By 2022, Wood Mackenzie claims LNG imports in Japan are expected to fall by 12% from 2018 to 72.8 million tpy. In China, meanwhile, import volumes are expected to rise by 37.5% to 74.1 million tpy. Nonetheless, the consultancy goes on to say that, despite losing its leadership position, Japanese buyers will continue to have a leading role in contracting innovation with developments such as hybrid deals, coal indexation, joint procurement and carbon neutral cargoes. As a number of long-term contracts wind down from the early 2020s, and with gas and power market liberalisation underway, this innovation will provide purchasers with more leverage and opportunities in future contracting talks.
Meanwhile, the consultancy adds that ensuring security of supply through diversity of supply sources will remain a primary concern. Japanese buyers are expected to continue leading the market in sourcing LNG from new supply regions.
Senior analyst Lucy Cullen said: “While LNG demand is declining, Japanese imports will remain above 70 million tpy through much of the 2020s. It will remain the second largest LNG consumer in the world until at least 2040, with demand still exceeding 60 million tpy. As such Japan still provides ample opportunities for LNG sellers, particularly as existing contracts expire.
“The decline in Japanese imports will be driven by competition from coal, nuclear and renewables in the power sector and slow macroeconomic growth.”
In the statement, Wood Mackenzie claims Japan is an outlier as a developed power market that has still prioritised the construction of new coal capacity. Opinions on coal within the country vary significantly with pro-coal policy targets at odds with both public sentiment and corporate and investment activities.
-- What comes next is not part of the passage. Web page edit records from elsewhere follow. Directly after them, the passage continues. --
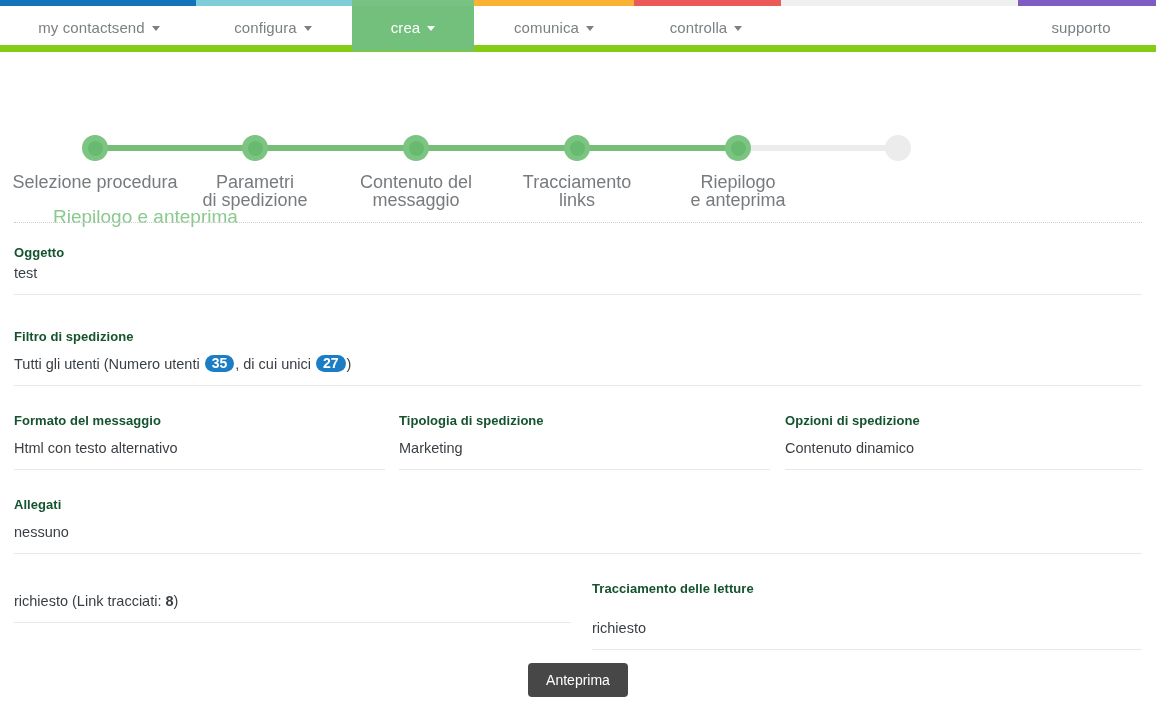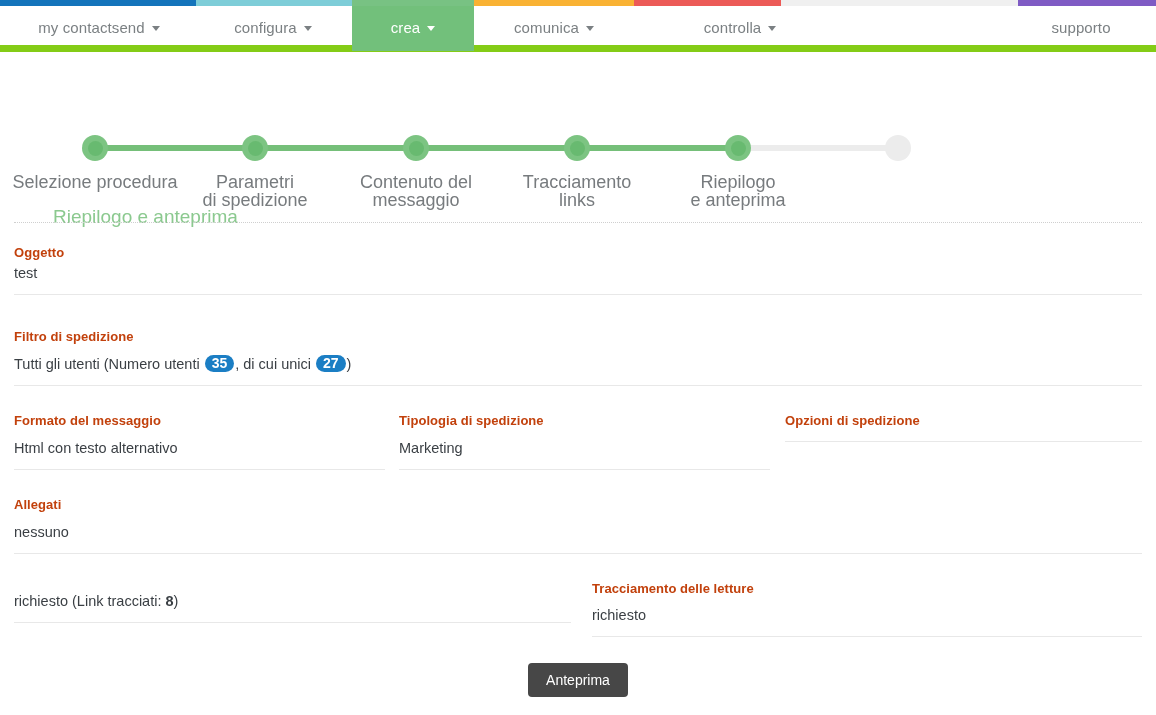"controlla" div.nav-item { left: 676px -> 642px }
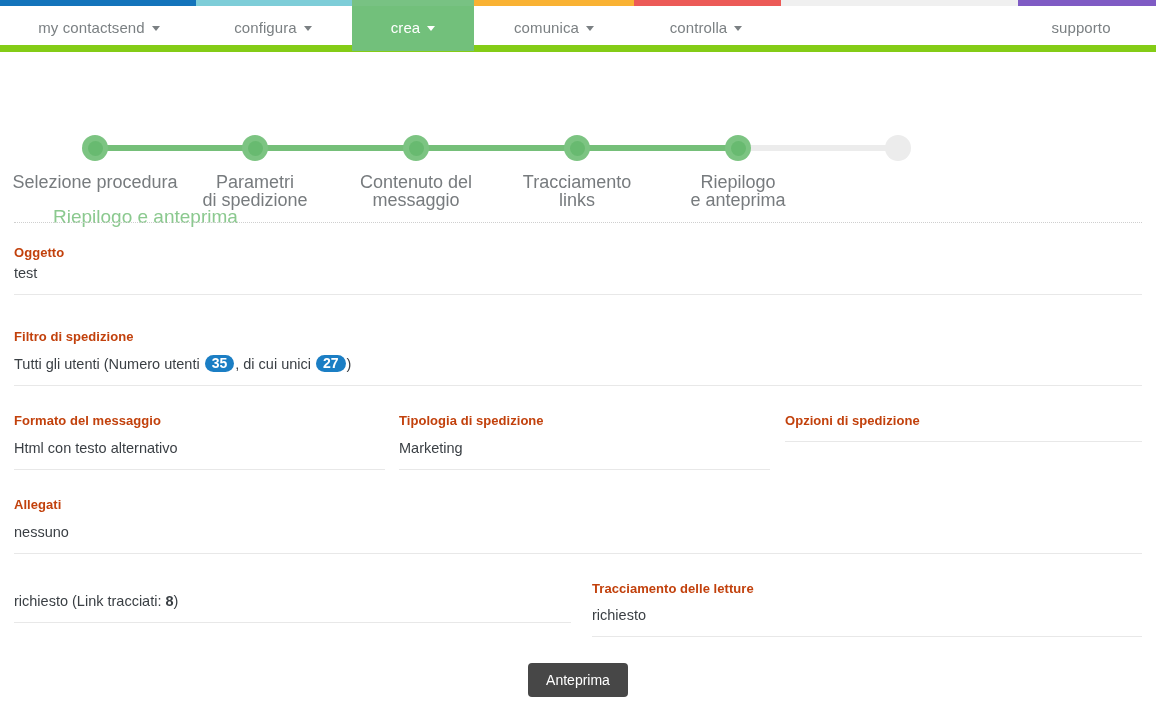"Oggetto" .field-label { color: #c2410c -> #14532d }
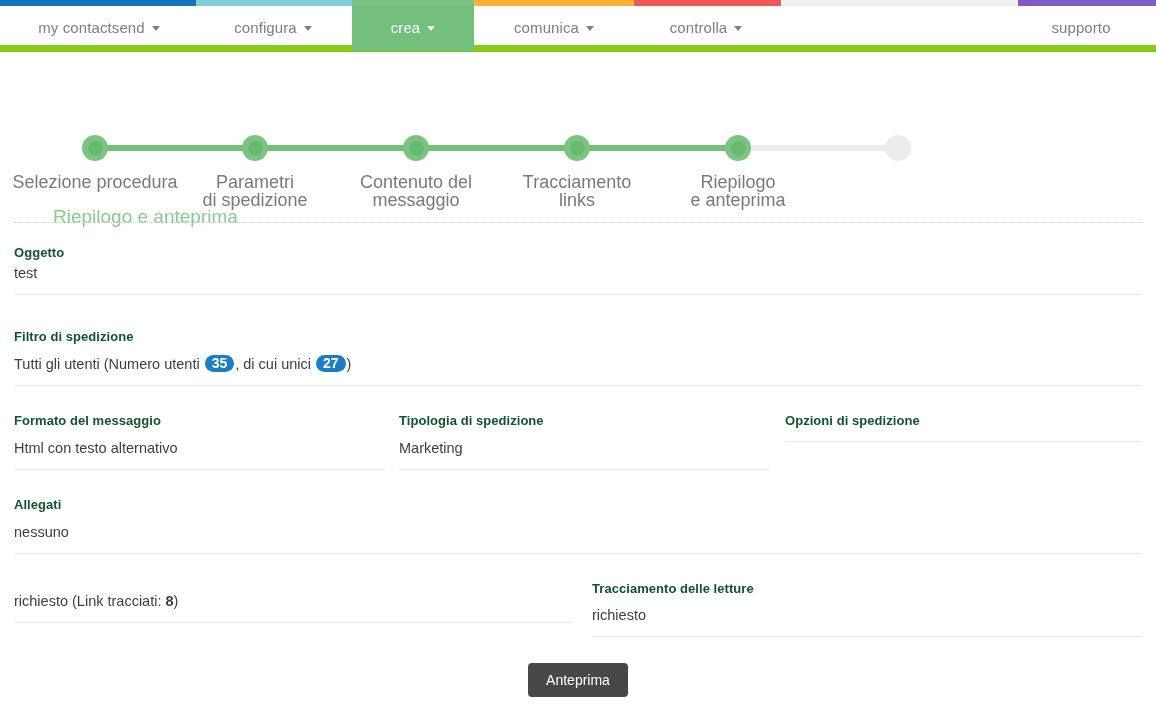"Contenuto dinamico" div.field-value { html: none -> <div>Contenuto dinamico</div> }
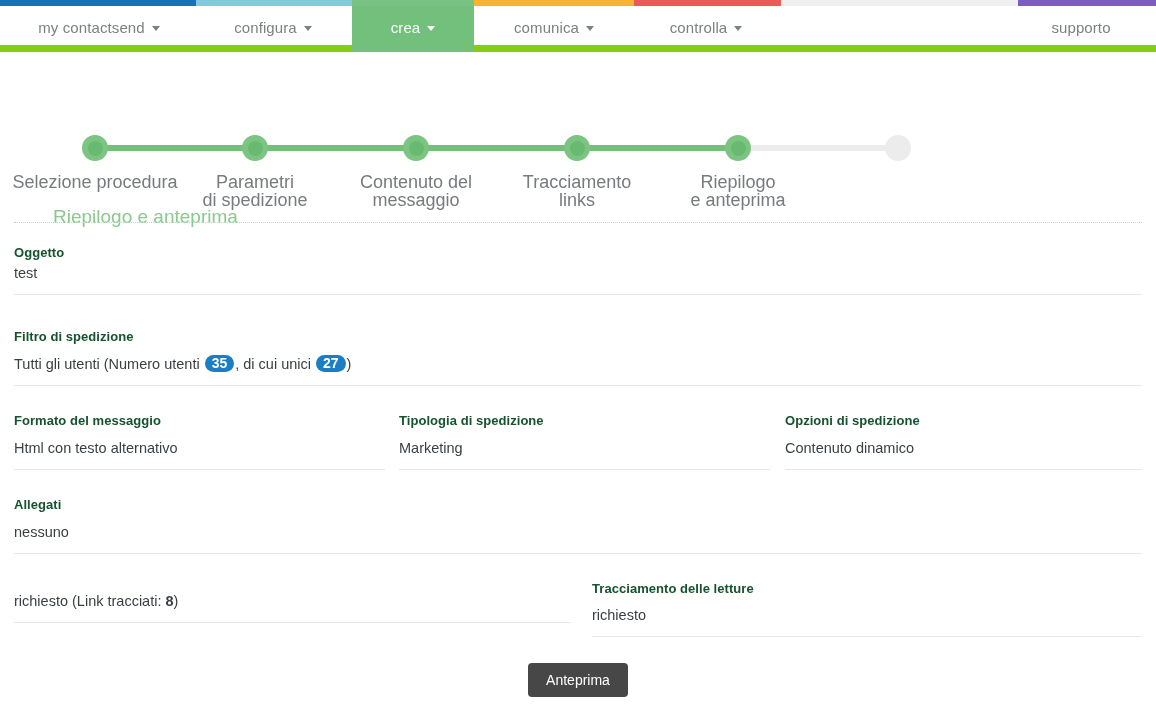"richiesto" div.field-value { margin-top: 11px -> 24px }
Despite sustained low LNG spot prices, the consultancy claims that Japan’s electricity market does not favour switching from coal to gas on a wide scale. The country remains well-contracted in LNG to the early 2020s as US and Australian supplies begin to ramp-up. As a consequence, the consultancy claims that the average price of gas for Japanese utilities remains well above spot price, and coal is still the cheapest form of electricity generation after nuclear and renewables on a short-run marginal cost basis.
Under Japan’s 5th Strategic Energy Plan (2018), the country’s government is planning to reduce its gas and coal generation (down to 27% and 26% shares, respectively) and offset with greater low-carbon nuclear and renewable generation.
Cullen added: “The tide appears to be turning with increasing restrictions on financing and building coal. As such, we expect this policy target and such a robust share of coal in the generation mix will be increasingly difficult to sustain. This would improve the outlook for LNG.”
In terms of the nuclear industry, Japan restarted five plants alone last year.
With the next batch of restarts planned for mid-2020 and 2021, this will place downward pressure on LNG import requirements in the early 2020s. However, Wood Mackenzie adds that nuclear outages continue to be a risk in this period if anti-terrorism measures are not met on time.
Cullen said: “We assume 15 reactors will be back online by 2030, accounting for 12% of power generation, much lower than the official target of 20 – 22%. While nuclear restarts generally dampen gas generation, our lower nuclear number implies a more optimistic view of LNG demand compared to the government.”
In line with its vision of a low-carbon future, the consultancy claims Japan is also targeting 22 – 24% of its 2030 generation mix to come from renewables (including hydro). While Wood Mackenzie forecasts aggressive additions of wind and solar capacities, further investment will also be needed on power grid infrastructure in order to handle this level of renewable generation.
Cullen concluded: “Japan will just miss its ambitious 2030 target with renewable generation (including hydro) comprising just over 20% of the 2030 mix.”